No August Coup?

What if there had been no August Coup? Could the Soviet Union have lasted as a nation? Even one more like China is nowadays rather then a fully communist state.
 
the reason behind the coup was the fact that the old gaurd and staunch military conservatives felt that glasnost and perostrika had gone too far.. that the Soviet Empire was falling apart around them... the country was bankrupt and couldnt compete with the west. all that fear lead to the coup.. The cold war and Eastern Europe is lost.. Afghanistan is lost .. there pride severely beaten.. Plus all these new freedoms that comrade stalin or brezhnev would roll in their graves over was too much to handle..

Gorbachev didnt want it either.. but he knew that the only way to secure the future of the nation was to liberalize it.. more free enterprise.. property rights.. to cut the dead weight.. guess it was a bit too much fat trimming for the tastes of many.

I wouldnt call it china.. China is a much different beast.. 2+ billion people, plus a government that really likes control of things... I would say it would be more like the Scandinavian nations..

Honestly.. if there was no august coup.. You would have a new soviet union born out of the fires of the old.. minus certain outlaying areas such as the Baltic Nations. The model was changing in the politburo .. It could have worked had the soviets started in the 70's to address the problems.. and you would have had a SOCIALIST nation but not the "EVIL EMPIRE" one that is portrayed in western media.. Just too many years of screwed up leadership dating back to the late 1890's combined with a screwed up revolution and mismanagement afterwards kinda was hard to undo..

basically The old guard screwed it up by being the old guard...
 
Well, the treaty is probably reluctantly signed. The USSR becomes greatly decentralized, with only military and foreign policy being directed from the imperial center. The rest depends a lot upon what Yeltsin does. He's still the President of Russia, and according to the new treaty version of the USSR, he has more say in Russian domestic policy than Gorbachev did. Now if Yeltsin doesn't do anything differently here, there's a distinct possibility he's thrown out in 1993. There is no way Gorbachev is going to allow the Army to save Yeltsin's Presidency.

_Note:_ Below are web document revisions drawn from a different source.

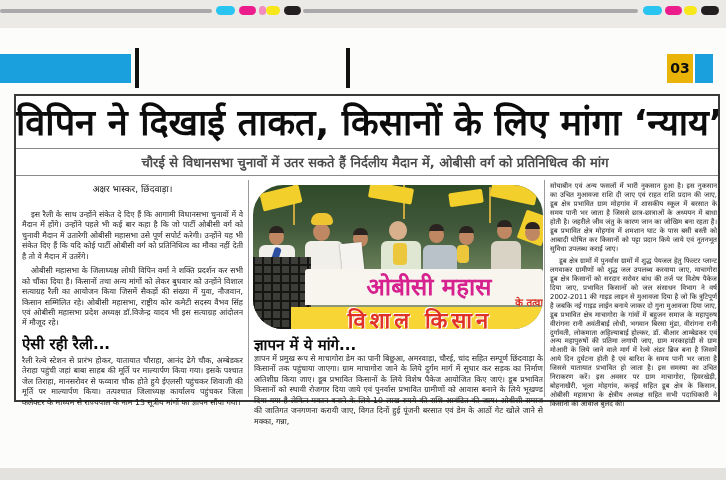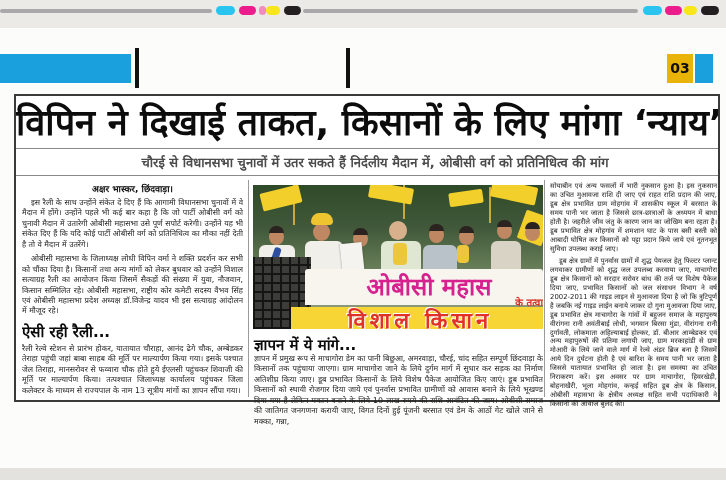--- a/index.html
+++ b/index.html
@@ -38,36 +38,36 @@
   .subhead { position:absolute; left:0; top:54px; width:100%; height:26px;
              text-align:center; font-size:13px; font-weight:bold; color:#4c4c4c;
              line-height:26px; white-space:nowrap; overflow:hidden;
              border-bottom:1px solid #8a8a8a;padding-left:16px; }
 
   .colsep { position:absolute; top:84px; bottom:3px; width:1px; background:#9b9b9b; }
   .sep1 { left:232px; } .sep2 { left:528px; }
 
   .bodytxt { color:#1d1d1d; text-align:justify; }
   .col-left { position:absolute; left:6px; top:86px; width:221px; height:280px; overflow:hidden; }
-  .byline { text-align:center; font-weight:bold; font-size:9px; color:#111; margin-bottom:3px; }
+  .byline { text-align:center; font-weight:normal; font-size:9px; color:#111; margin-bottom:15px; }
   .col-left p { font-size:7.8px; line-height:1.34; margin-bottom:4px; text-indent:9px; }
   .rally-head { font-size:15px; font-weight:bold; color:#0b0b0b; margin:3px 0 3px 0; }
 
   .col-right { position:absolute; left:534px; top:86px; width:167px; height:278px; overflow:hidden; }
   .col-right p { font-size:6.9px; line-height:1.3; margin-bottom:3px; }
   .col-right p.ind { text-indent:9px; }
 
   .caption-head { position:absolute; left:238px; top:238px; width:290px;
                   font-size:15px; font-weight:bold; color:#0b0b0b; }
   .mid-para { position:absolute; left:238px; top:258px; width:289px; height:106px; overflow:hidden;
               font-size:7.8px; line-height:1.34; }
 
   
   .photo { position:absolute; left:237px; top:89px; width:290px; height:144px; overflow:hidden;
-           background:linear-gradient(180deg,#2f4a29 0%,#41593a 30%,#647a55 55%,#8a9778 80%); }
+           background:linear-gradient(180deg,#2f4a29 0%,#41593a 30%,#647a55 55%,#8a9778 80%);border-radius:30px; }
   .flag { position:absolute; background:#f2cf2a; border-radius:2px; }
   .pole { position:absolute; width:1.5px; background:#caa93c; }
   .head { position:absolute; width:15px; height:16px; border-radius:50%; background:#c08862; }
   .turban { position:absolute; width:19px; height:12px; border-radius:9px 9px 4px 4px; background:#eec431; }
   .hair { position:absolute; width:15px; height:7px; border-radius:8px 8px 0 0; background:#2a2320; }
   .scarf { position:absolute; width:14px; height:22px; border-radius:4px; background:#ecc73c; }
   .body-shirt { position:absolute; border-radius:6px 6px 0 0; background:#f1efe9; }
   .sash { position:absolute; width:7px; height:26px; background:#2d4fa0; transform:rotate(18deg); border-radius:3px; }
   .grill { position:absolute; left:0; top:72px; width:58px; height:72px; background:#3c3c38;
            background-image:repeating-linear-gradient(0deg,#151513 0 2px,transparent 2px 9px),

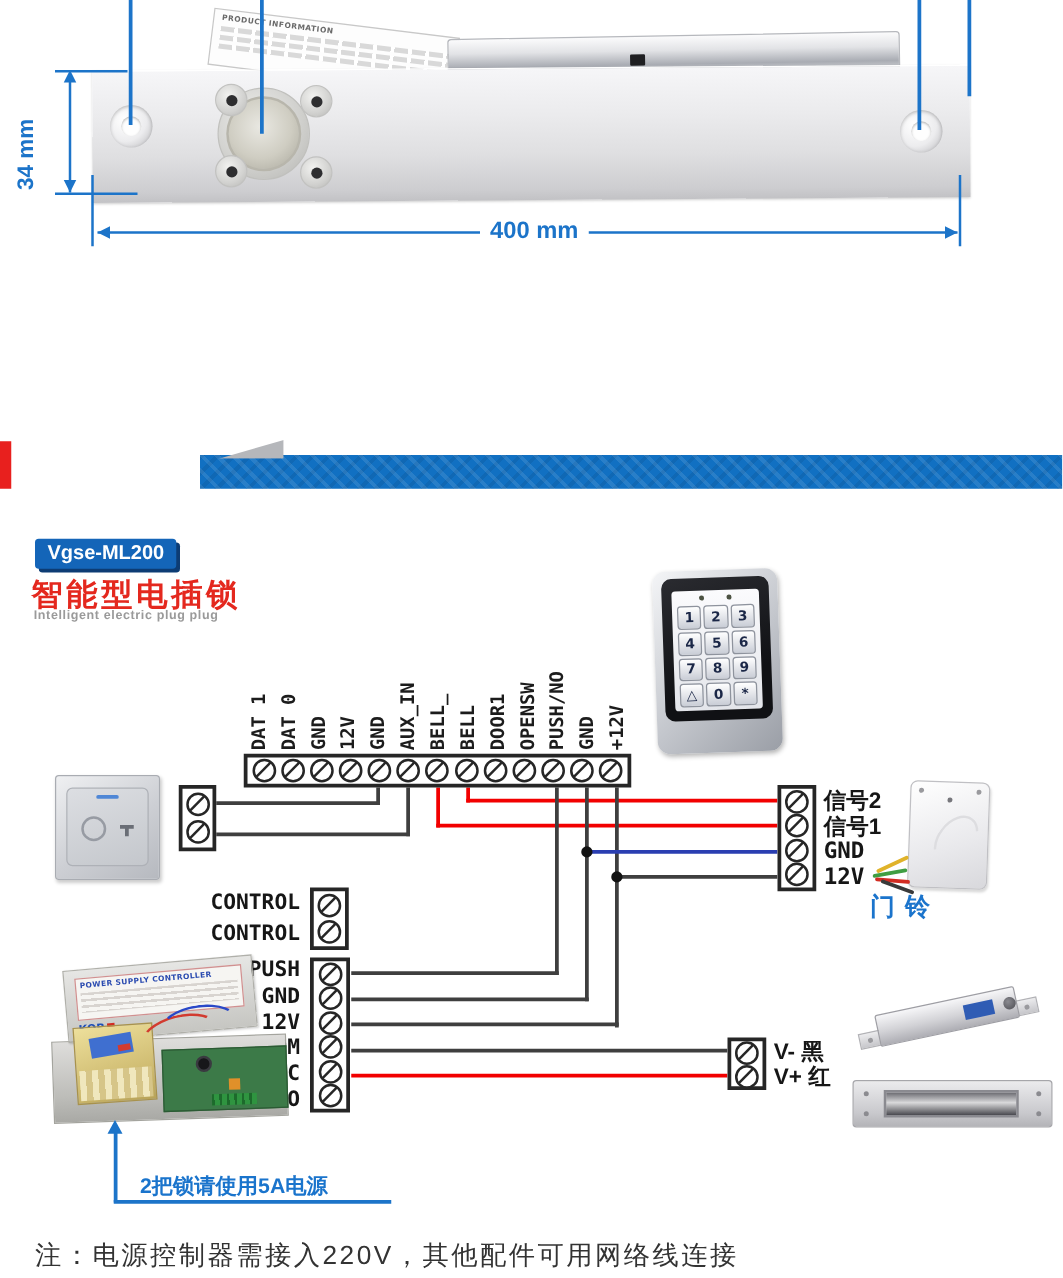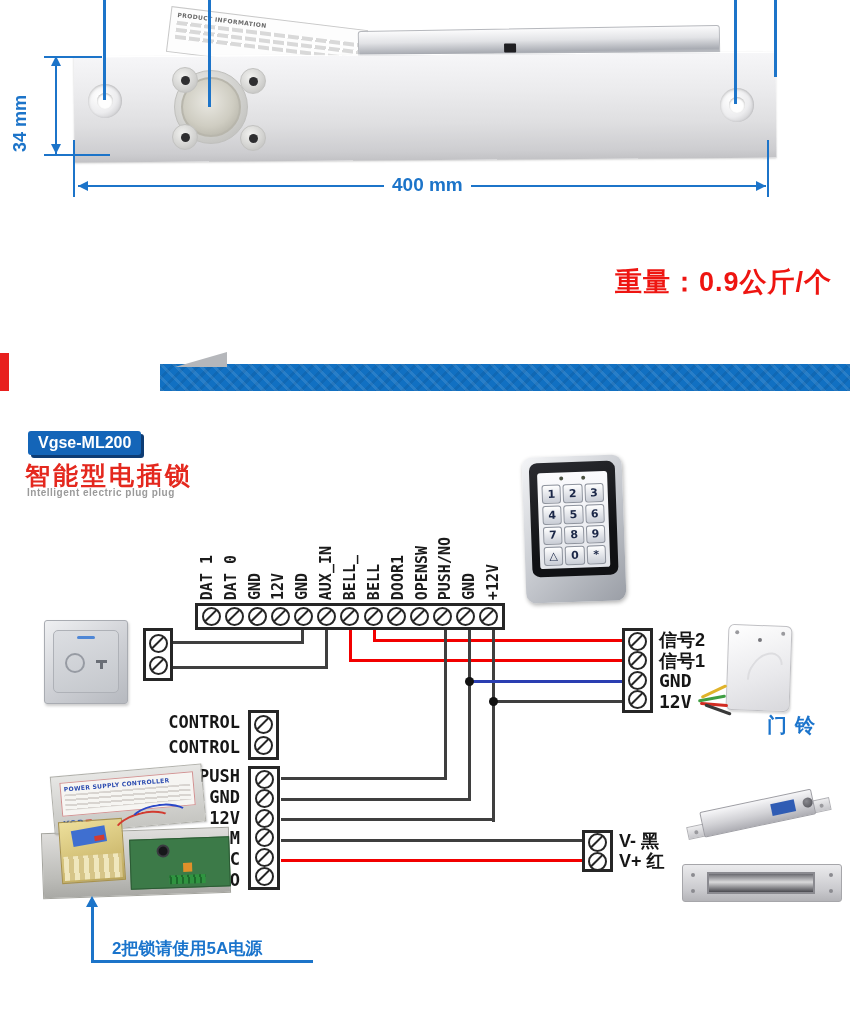--- a/index.html
+++ b/index.html
@@ -192,21 +192,20 @@
   <div class="ah" style="left:51px;top:144px;border-width:10px 5px 0 5px;border-top-color:#1c74c9"></div>
   <div class="abs dimtxt vlabel-dim" style="left:10px;top:76px;height:76px">34 mm</div>
 
   <div class="abs dim" style="left:73px;top:140px;width:2px;height:57px"></div>
   <div class="abs dim" style="left:767px;top:140px;width:2px;height:57px"></div>
   <div class="abs dim" style="left:78px;top:185px;width:688px;height:2px"></div>
   <div class="ah" style="left:78px;top:181px;border-width:5px 10px 5px 0;border-right-color:#1c74c9"></div>
   <div class="ah" style="left:756px;top:181px;border-width:5px 0 5px 10px;border-left-color:#1c74c9"></div>
   <div class="abs dimtxt" style="left:384px;top:174px;background:#fff;padding:0 8px;font-size:19px">400 mm</div>
 
-  <div class="abs weight">重量：0.9公斤/个</div>
 
   <div class="abs band"></div>
   <div class="abs gtri"></div>
   <div class="abs redbar"></div>
 
   <div class="abs badge">Vgse-ML200</div>
   <div class="abs cnname">智能型电插锁</div>
   <div class="abs enname">Intelligent electric plug plug</div>
 
   <div class="vwrap" style="left:196px">
@@ -359,21 +358,21 @@
   <div class="abs bell">
     <div class="bell-dot" style="left:6px;top:5px"></div>
     <div class="bell-dot" style="right:6px;top:5px"></div>
     <div class="bell-dot" style="left:29px;top:12px;background:#77777c"></div>
     <div class="bell-curve"></div>
   </div>
   <div class="abs bwire" style="left:700px;top:690px;background:#e0b32a;transform:rotate(-25deg)"></div>
   <div class="abs bwire" style="left:698px;top:697px;background:#3f9e42;transform:rotate(-10deg)"></div>
   <div class="abs bwire" style="left:700px;top:703px;background:#d22c22;transform:rotate(5deg)"></div>
   <div class="abs bwire" style="left:704px;top:708px;background:#3a3a3a;transform:rotate(20deg)"></div>
-  <div class="abs" style="left:767px;top:712px;font:700 20px 'Liberation Sans',sans-serif;color:#1b74cc;letter-spacing:8px">门铃</div>
+  <div class="abs" style="left:696px;top:712px;font:700 20px 'Liberation Sans',sans-serif;color:#1b74cc;letter-spacing:8px">门铃</div>
 
   <div class="block" style="left:582px;top:830px;width:31px;height:42px">
     <span class="screw"></span>
     <span class="screw"></span>
   </div>
   <div class="llab" style="left:619px;top:829px">V- 黑</div>
   <div class="llab" style="left:619px;top:849px">V+ 红</div>
 
   <div class="abs psu">
     <div class="psu-base"></div>
@@ -413,14 +412,15 @@
     </div>
   </div>
   <div class="abs maglock">
     <div class="mag-in"></div>
     <div class="mag-scr" style="left:8px;top:8px"></div>
     <div class="mag-scr" style="left:8px;bottom:8px"></div>
     <div class="mag-scr" style="right:8px;top:8px"></div>
     <div class="mag-scr" style="right:8px;bottom:8px"></div>
   </div>
 
+  <div class="abs footer">注：电源控制器需接入220V，其他配件可用网络线连接</div>
 
 </div>
 
 </body></html>

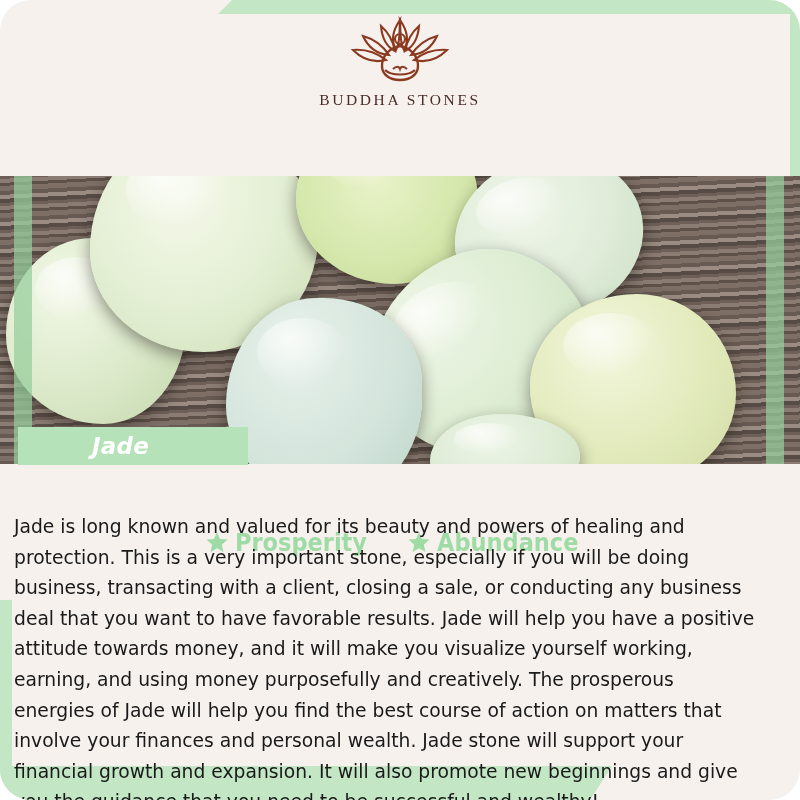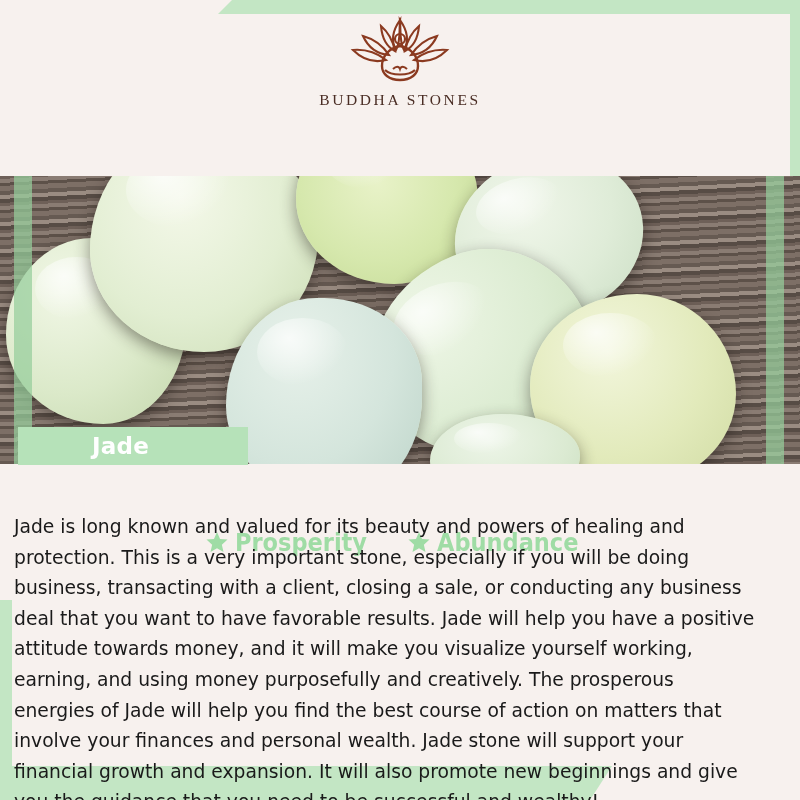--- a/index.html
+++ b/index.html
@@ -9,20 +9,21 @@
   }
   body {
     font-family: "Liberation Sans", sans-serif;
   }
   #page {
     position: relative;
     width: 800px;
     height: 800px;
     overflow: hidden;
     background: #f7f1ee;
+    border-radius: 31px;
   }
 
   
   .band-top-right {
     position: absolute;
     top: 0;
     left: 218px;
     width: 582px;
     height: 14px;
     background: #c3e6c4;
@@ -192,20 +193,21 @@
     align-items: center;
     z-index: 5;
   }
   .name-text {
     margin-left: 74px;
     font-family: "DejaVu Sans", sans-serif;
     font-weight: bold;
     font-size: 23px;
     color: #ffffff;
     letter-spacing: 0.2px;
+    font-style: italic;
   }
 
   
   .benefits {
     position: absolute;
     top: 474px;
     left: 0;
     width: 800px;
     height: 40px;
     display: flex;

But with Gorbachev still in a position of relative power, Yeltsin may be inclined to shore up his support with the Russian legislative body. I know traditionally such bodies meant basically nothing in the USSR, but remember, the new USSR is not the old. It's basically a collection of independent countries that happen to share a military and foreign policy via an imperial center. I remember once reading an argument that Yeltsin made a major error in not calling an election in 1991. So Perhaps the whole drama in 1993 never happens here.

Even without the white house incident, Yeltsin still probably has some populist support here, this is 1991 not 1996. So maybe he calls such an election to make sure his support within the Russian government is enough to protect him from Gorbachev. Domestically, I see very little policy wise changing in Russia, unless Gorbachev somehow ousts Yeltsin, which before 1993 or so seems unlikely. Like I've said before they hated each other, so there is going to be some tension there. I doubt the New Union will break apart in 1991. But there's always a chance that the Yeltsin vs. Gorbachev fight could lead to the "Imperial Center" being done away with at some later date. I also don't know how long Gorbachev can last as the "President of the USSR" Down the line, assuming that there isn't a break, the biggest possible difference I see is that there might not be any Chechen wars.